> Exercise prompt
The copy must match the data word for word and contain no pictures.

>>>>

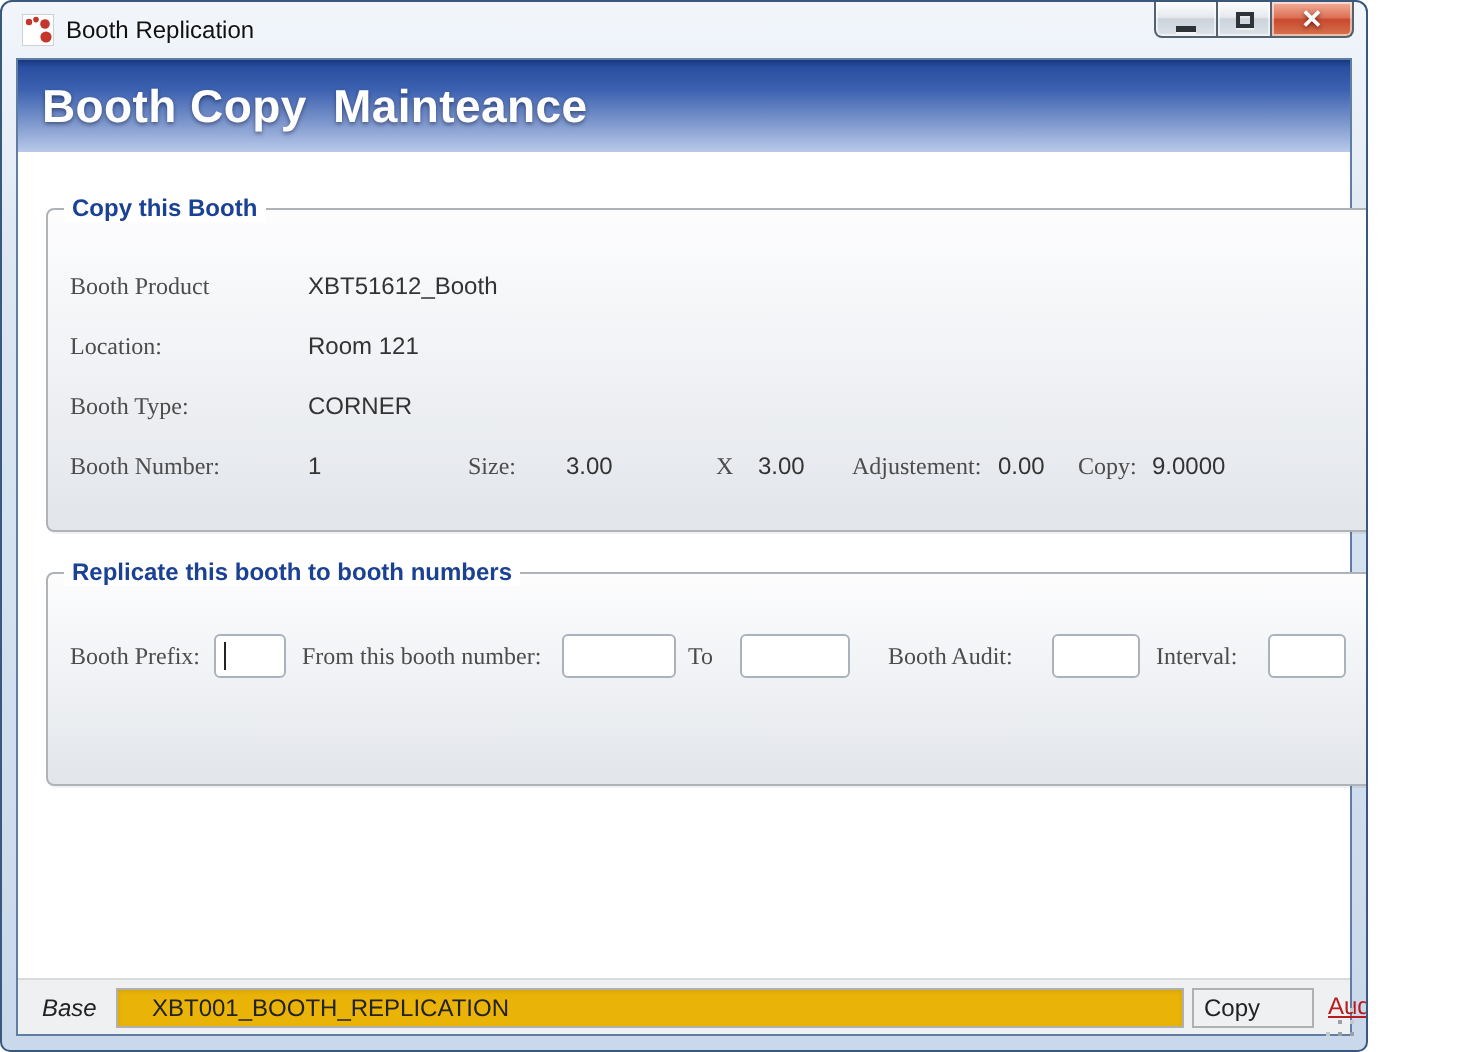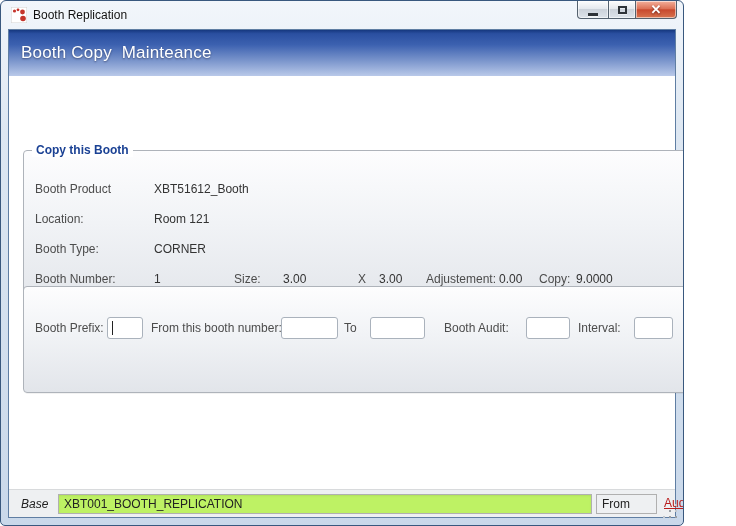--- a/index.html
+++ b/index.html
@@ -54,7 +54,7 @@
     display:flex; align-items:center; padding-left:12px;
   }
   .banner-title {
-    color:#fff; font-size:17px; font-weight:normal; white-space:pre;
+    color:#fff; font-size:23px; font-weight:bold; white-space:pre;
     text-shadow:0 1px 2px rgba(0,0,30,.45); letter-spacing:.2px;
   }
 

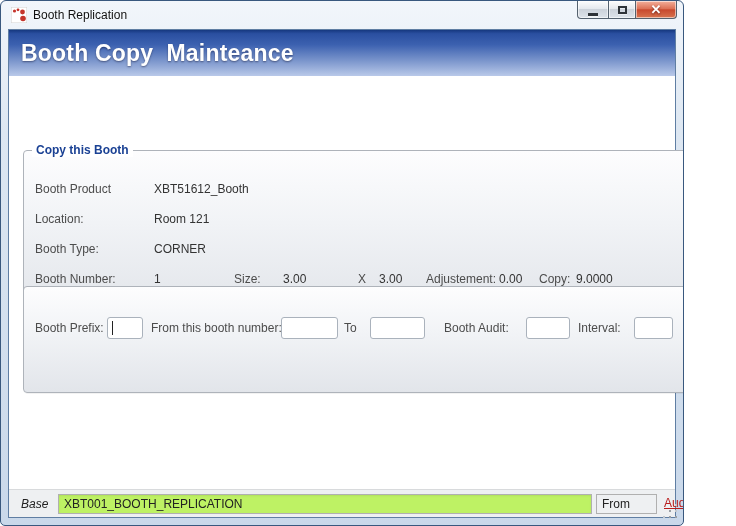--- a/index.html
+++ b/index.html
@@ -64,7 +64,7 @@
     background:linear-gradient(180deg,#fdfdfe 0%,#f1f3f6 45%,#e2e5ea 100%);
     box-shadow:1px 1px 0 rgba(0,0,0,.05);
   }
-  .g1 { left:14px; top:74px;  width:691px; height:162px;margin-top:46px; }
+  .g1 { left:14px; top:74px;  width:691px; height:162px; }
   .g2 { left:14px; top:256px; width:691px; height:107px; }
   .gtitle {
     position:absolute; top:-8px; left:8px; padding:0 4px;

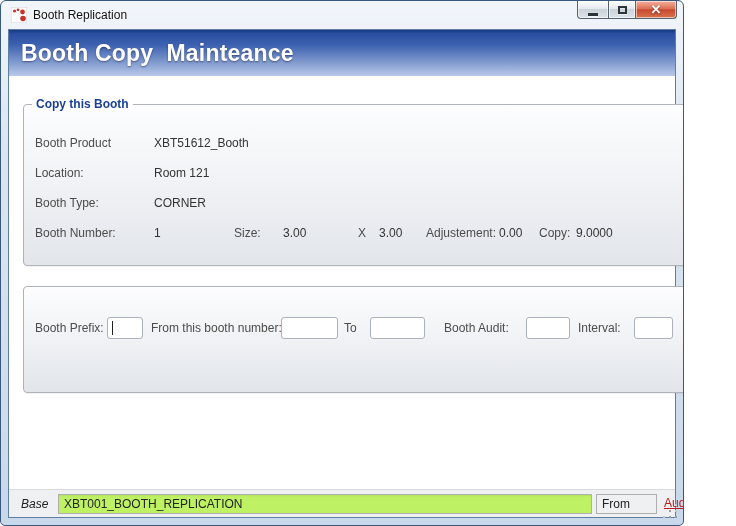--- a/index.html
+++ b/index.html
@@ -72,7 +72,7 @@
     white-space:nowrap;
   }
 
-  .lbl { position:absolute; color:#4c4c4c; white-space:nowrap; }
+  .lbl { position:absolute; color:#4c4c4c; white-space:nowrap;font-family:Liberation Serif, serif; }
   .val { position:absolute; color:#333; white-space:nowrap; }
 
   

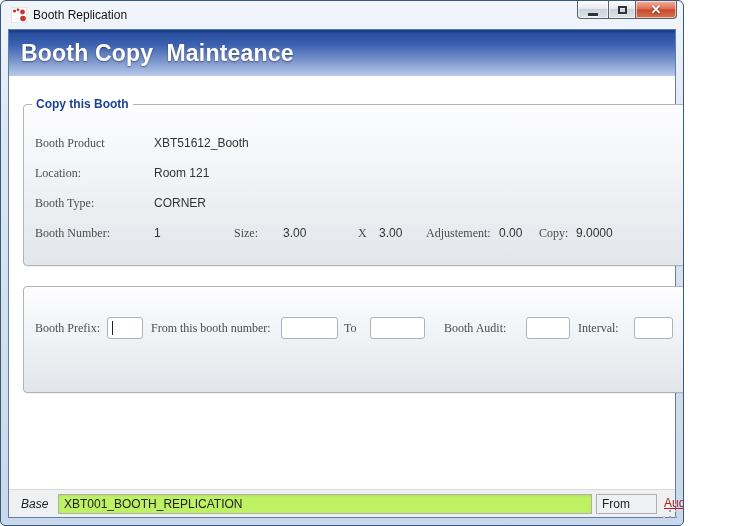--- a/index.html
+++ b/index.html
@@ -181,6 +181,7 @@
     </div>
 
     <div class="groupbox g2">
+      <span class="gtitle">Replicate this booth to booth numbers</span>
 
       <span class="lbl" style="left:11px;  top:34px">Booth Prefix:</span>
       <input class="tbox" style="left: 83px; top: 30px; width: 36px;" value="">

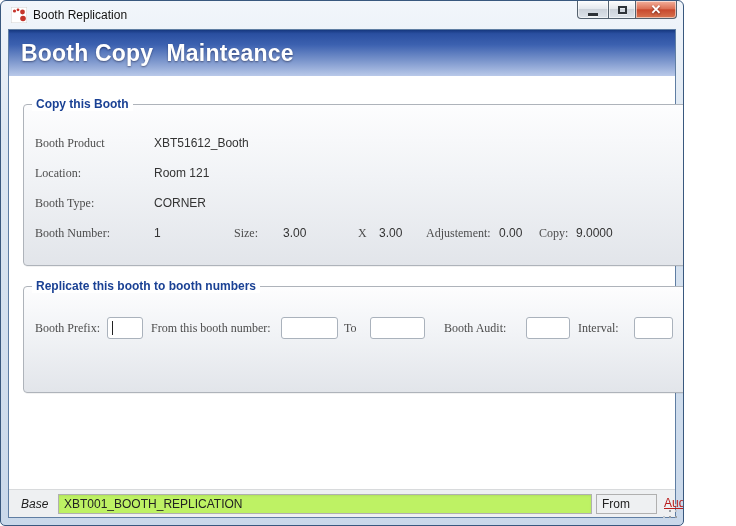--- a/index.html
+++ b/index.html
@@ -104,8 +104,8 @@
   .sb-base { position:absolute; left:12px; top:7px; color:#222;font-style:italic; }
   .sb-field {
     position:absolute; left:49px; top:4px; width:534px; height:20px;
-    border:1px solid #b0b0b0; background:#bef264; line-height:18px;
-    padding-left:5px; color:#222; white-space:nowrap; overflow:hidden;
+    border:1px solid #b0b0b0; background:#eab308; line-height:18px;
+    padding-left:17px; color:#222; white-space:nowrap; overflow:hidden;
     box-shadow:inset 0 1px 2px rgba(0,0,0,.08);
   }
   .sb-edit {

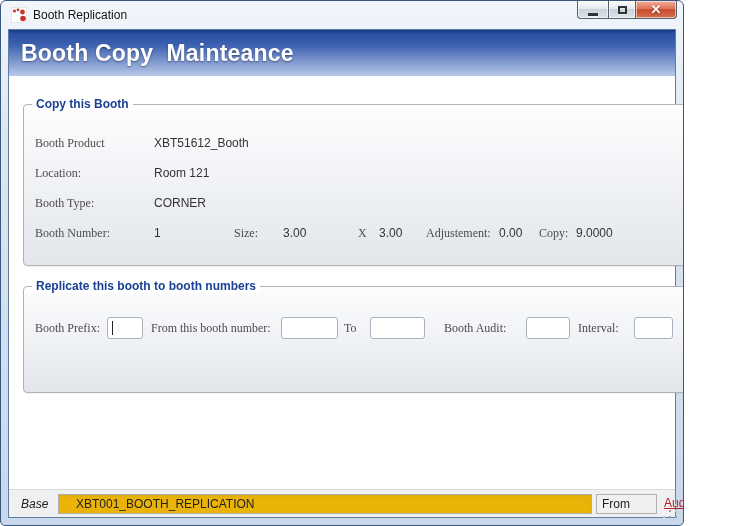--- a/index.html
+++ b/index.html
@@ -204,7 +204,7 @@
     <div class="statusbar">
       <span class="sb-base">Base</span>
       <div class="sb-field">XBT001_BOOTH_REPLICATION</div>
-      <div class="sb-edit">From</div>
+      <div class="sb-edit">Copy</div>
       <span class="sb-audit">Audit Info</span>
       <div class="grip"></div>
     </div>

<<<<

> Result below
--- a/index.html
+++ b/index.html
@@ -54,7 +54,7 @@
     display:flex; align-items:center; padding-left:12px;
   }
   .banner-title {
-    color:#fff; font-size:17px; font-weight:normal; white-space:pre;
+    color:#fff; font-size:23px; font-weight:bold; white-space:pre;
     text-shadow:0 1px 2px rgba(0,0,30,.45); letter-spacing:.2px;
   }
 

--- a/index.html
+++ b/index.html
@@ -64,7 +64,7 @@
     background:linear-gradient(180deg,#fdfdfe 0%,#f1f3f6 45%,#e2e5ea 100%);
     box-shadow:1px 1px 0 rgba(0,0,0,.05);
   }
-  .g1 { left:14px; top:74px;  width:691px; height:162px;margin-top:46px; }
+  .g1 { left:14px; top:74px;  width:691px; height:162px; }
   .g2 { left:14px; top:256px; width:691px; height:107px; }
   .gtitle {
     position:absolute; top:-8px; left:8px; padding:0 4px;

--- a/index.html
+++ b/index.html
@@ -72,7 +72,7 @@
     white-space:nowrap;
   }
 
-  .lbl { position:absolute; color:#4c4c4c; white-space:nowrap; }
+  .lbl { position:absolute; color:#4c4c4c; white-space:nowrap;font-family:Liberation Serif, serif; }
   .val { position:absolute; color:#333; white-space:nowrap; }
 
   

--- a/index.html
+++ b/index.html
@@ -181,6 +181,7 @@
     </div>
 
     <div class="groupbox g2">
+      <span class="gtitle">Replicate this booth to booth numbers</span>
 
       <span class="lbl" style="left:11px;  top:34px">Booth Prefix:</span>
       <input class="tbox" style="left: 83px; top: 30px; width: 36px;" value="">

--- a/index.html
+++ b/index.html
@@ -104,8 +104,8 @@
   .sb-base { position:absolute; left:12px; top:7px; color:#222;font-style:italic; }
   .sb-field {
     position:absolute; left:49px; top:4px; width:534px; height:20px;
-    border:1px solid #b0b0b0; background:#bef264; line-height:18px;
-    padding-left:5px; color:#222; white-space:nowrap; overflow:hidden;
+    border:1px solid #b0b0b0; background:#eab308; line-height:18px;
+    padding-left:17px; color:#222; white-space:nowrap; overflow:hidden;
     box-shadow:inset 0 1px 2px rgba(0,0,0,.08);
   }
   .sb-edit {

--- a/index.html
+++ b/index.html
@@ -204,7 +204,7 @@
     <div class="statusbar">
       <span class="sb-base">Base</span>
       <div class="sb-field">XBT001_BOOTH_REPLICATION</div>
-      <div class="sb-edit">From</div>
+      <div class="sb-edit">Copy</div>
       <span class="sb-audit">Audit Info</span>
       <div class="grip"></div>
     </div>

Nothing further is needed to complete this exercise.